- What to do -
Drop all images. Then write out each line below exactly as given.

- Information provided -
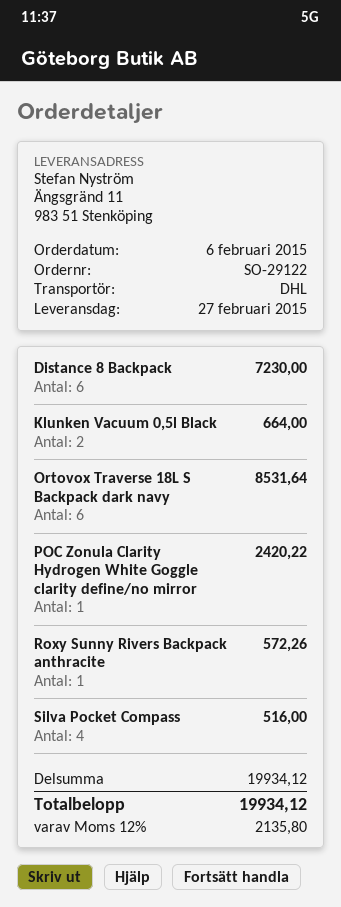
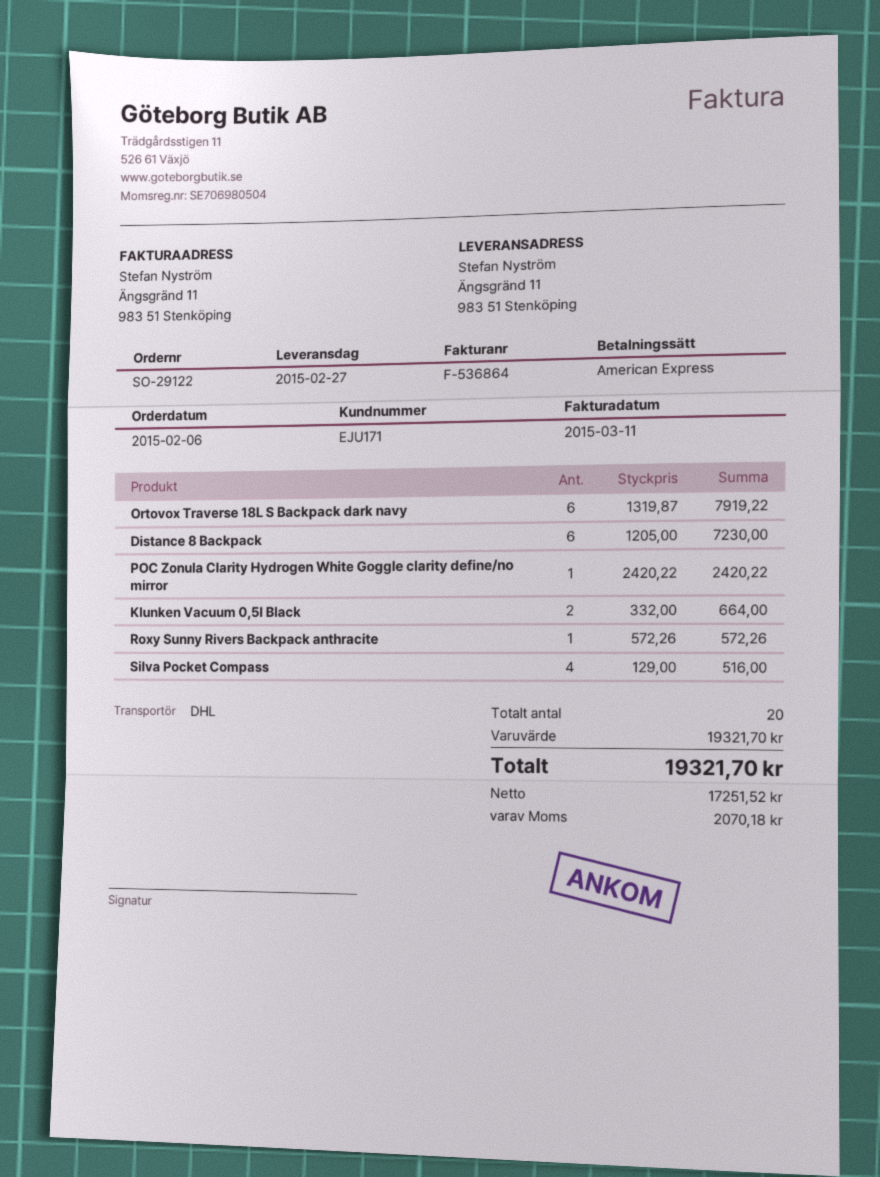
Ortovox Traverse 18L S Backpack dark navy: 6 for 8531.64 -> 6 for 7919.22
subtotal: 19934.12 -> 19321.70
tax: 2135.80 -> 2070.18
total: 19934.12 -> 19321.70

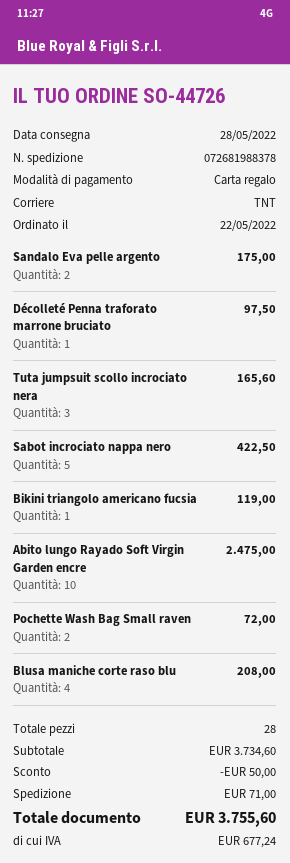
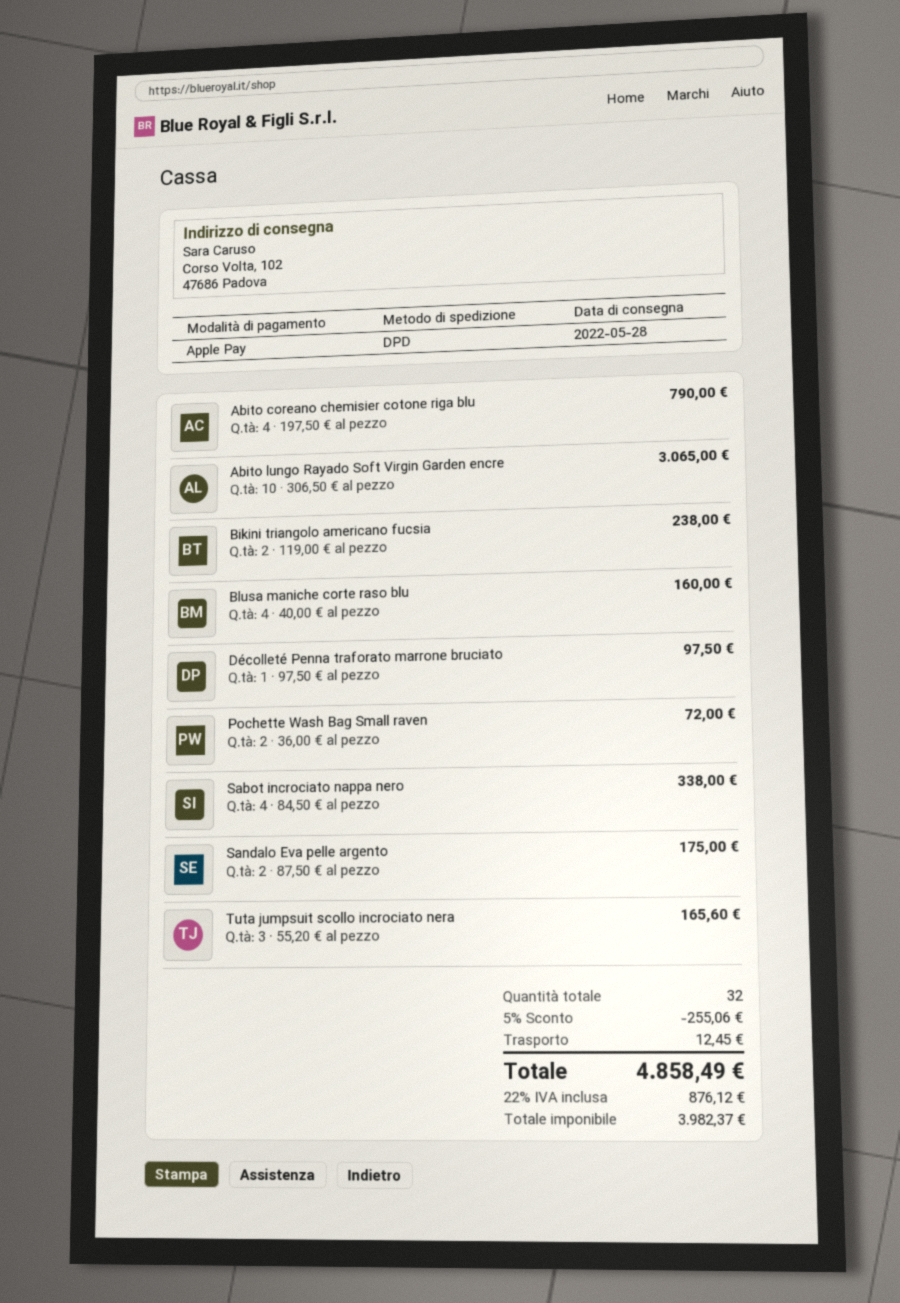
payment method: gift card -> Apple Pay
shipping method: TNT -> DPD
Sabot incrociato nappa nero: 5 for 422.50 -> 4 for 338.00
Bikini triangolo americano fucsia: 1 for 119.00 -> 2 for 238.00
Abito lungo Rayado Soft Virgin Garden encre: 10 for 2475.00 -> 10 for 3065.00
Blusa maniche corte raso blu: 4 for 208.00 -> 4 for 160.00
Abito coreano chemisier cotone riga blu: none -> 4 for 790.00
total quantity: 28 -> 32
discount: 50.00 -> 255.06
shipping: 71.00 -> 12.45
tax: 677.24 -> 876.12
total: 3755.60 -> 4858.49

- Response area -
Ortovox Traverse 18L S Backpack dark navy: 6 for 8531.64 -> 6 for 7919.22
subtotal: 19934.12 -> 19321.70
tax: 2135.80 -> 2070.18
total: 19934.12 -> 19321.70

payment method: gift card -> Apple Pay
shipping method: TNT -> DPD
Sabot incrociato nappa nero: 5 for 422.50 -> 4 for 338.00
Bikini triangolo americano fucsia: 1 for 119.00 -> 2 for 238.00
Abito lungo Rayado Soft Virgin Garden encre: 10 for 2475.00 -> 10 for 3065.00
Blusa maniche corte raso blu: 4 for 208.00 -> 4 for 160.00
Abito coreano chemisier cotone riga blu: none -> 4 for 790.00
total quantity: 28 -> 32
discount: 50.00 -> 255.06
shipping: 71.00 -> 12.45
tax: 677.24 -> 876.12
total: 3755.60 -> 4858.49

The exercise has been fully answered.